When Michelangelo Cerquozzi, the sole Italian follower of Pieter van Laer, depicted the Neapolitan uprising in 1648, Masaniello's revolution was still ongoing. A topographic view of the market in Naples’ s piazza del Carmine, Cerquozzi's composition resembles Callot's Fair at Impruneta in its capturing of a recognizable market setting crowded with people. Much was made in later scholarship of its being an eye-witnessed depiction, a journalistic first-hand report. Contemporary commentators, to the contrary, stressed that Cerquozzi was not there, and found it an object of wonder for being made from life in a curious form of absent witnessing. In this, the painting resembles seventeenth-century printed siege views, which were often topographically accurate, but reconstructed from maps, plans and verbal accounts.

Keywords: Cardinal Spada, Siege of Breda, curiosity collections, Siege of La Rochelle

One painting by an Italian follower of Bamboccio seems to gather together several issues that recur within the practice of painting from life in Italy. Perhaps the best known bambocciata of all, Michelangelo Cerquozzi's The Revolt of Masaniello represented from life the infamous uprising of the poor in the city of Naples during 1647 (Fig. 82). It has been called the first painting of contemporary history, as if it anticipated The Death of Wolfe or The Raft of the Medusa.
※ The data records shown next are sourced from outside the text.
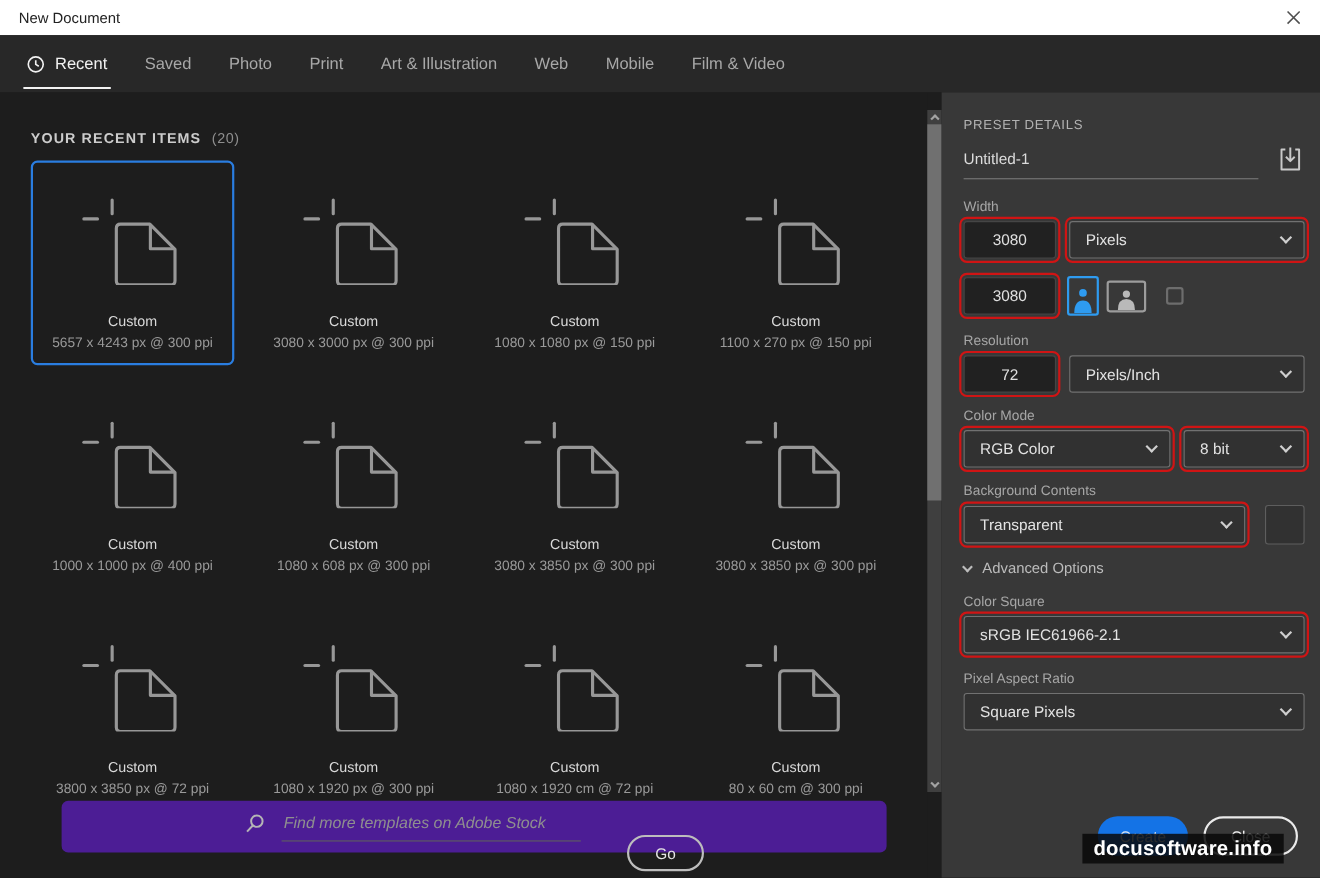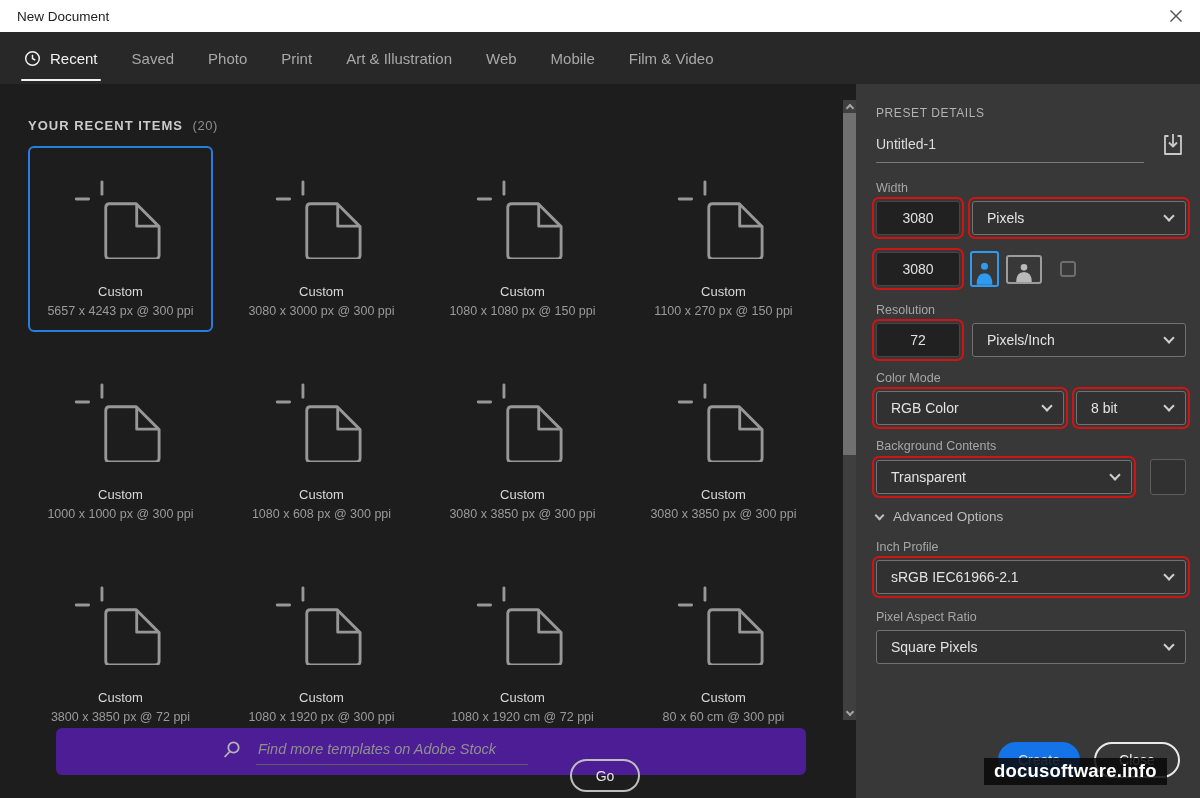--- a/index.html
+++ b/index.html
@@ -186,21 +186,21 @@
         <div class="card">
           <div class="card-iconwrap">
             <svg width="96" height="80" viewBox="0 0 100 84" fill="none" stroke="#979797" stroke-width="3" stroke-linecap="round" stroke-linejoin="round">
               <path d="M30 3 V16"></path>
               <path d="M3 21 H16"></path>
               <path d="M66 26 H38 Q34 26 34 30 V80 Q34 84 38 84 H86 Q90 84 90 80 V50 L66 26 Z"></path>
               <path d="M66.5 27 V49.5 H89"></path>
             </svg>
           </div>
           <div class="card-name">Custom</div>
-          <div class="card-dims">1000 x 1000 px @ 300 ppi</div>
+          <div class="card-dims">1000 x 1000 px @ 400 ppi</div>
         </div>
         <div class="card">
           <div class="card-iconwrap">
             <svg width="96" height="80" viewBox="0 0 100 84" fill="none" stroke="#979797" stroke-width="3" stroke-linecap="round" stroke-linejoin="round">
               <path d="M30 3 V16"></path>
               <path d="M3 21 H16"></path>
               <path d="M66 26 H38 Q34 26 34 30 V80 Q34 84 38 84 H86 Q90 84 90 80 V50 L66 26 Z"></path>
               <path d="M66.5 27 V49.5 H89"></path>
             </svg>
           </div>
@@ -368,21 +368,21 @@
         <span class="chev"></span>
       </div>
       <div class="swatch"></div>
     </div>
 
     <div class="advanced">
       <span class="chev"></span>
       <span>Advanced Options</span>
     </div>
 
-    <div class="flabel">Inch Profile</div>
+    <div class="flabel">Color Square</div>
     <div class="row">
       <div class="dd hl wfull">
         <span class="dd-label">sRGB IEC61966-2.1</span>
         <span class="chev"></span>
       </div>
     </div>
 
     <div class="flabel">Pixel Aspect Ratio</div>
     <div class="row">
       <div class="dd wfull">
To its contemporaries, its significance lay elsewhere, in the premise that it had the peculiar authority of images depicted dal vivo, ad vivum, made in the closest proximity to its models.

Whether or not it was actually depicted on site, the painting's composition was certainly also modelled on Callot's famous print The Fair at Impruneta, discussed in Chapter 2 (Fig. 29). Unlike Callot's peaceful image combining a secular fair with a religious procession, Cerquozzi's painting shows a market that is veering from commerce into violence. The fisherman-revolutionary, red-capped Masaniello, has mounted a donkey at the bottom center of the composition, and surges toward the people's foes, the Spanish tax collectors in the left corner, who are coming under attack from bystanders.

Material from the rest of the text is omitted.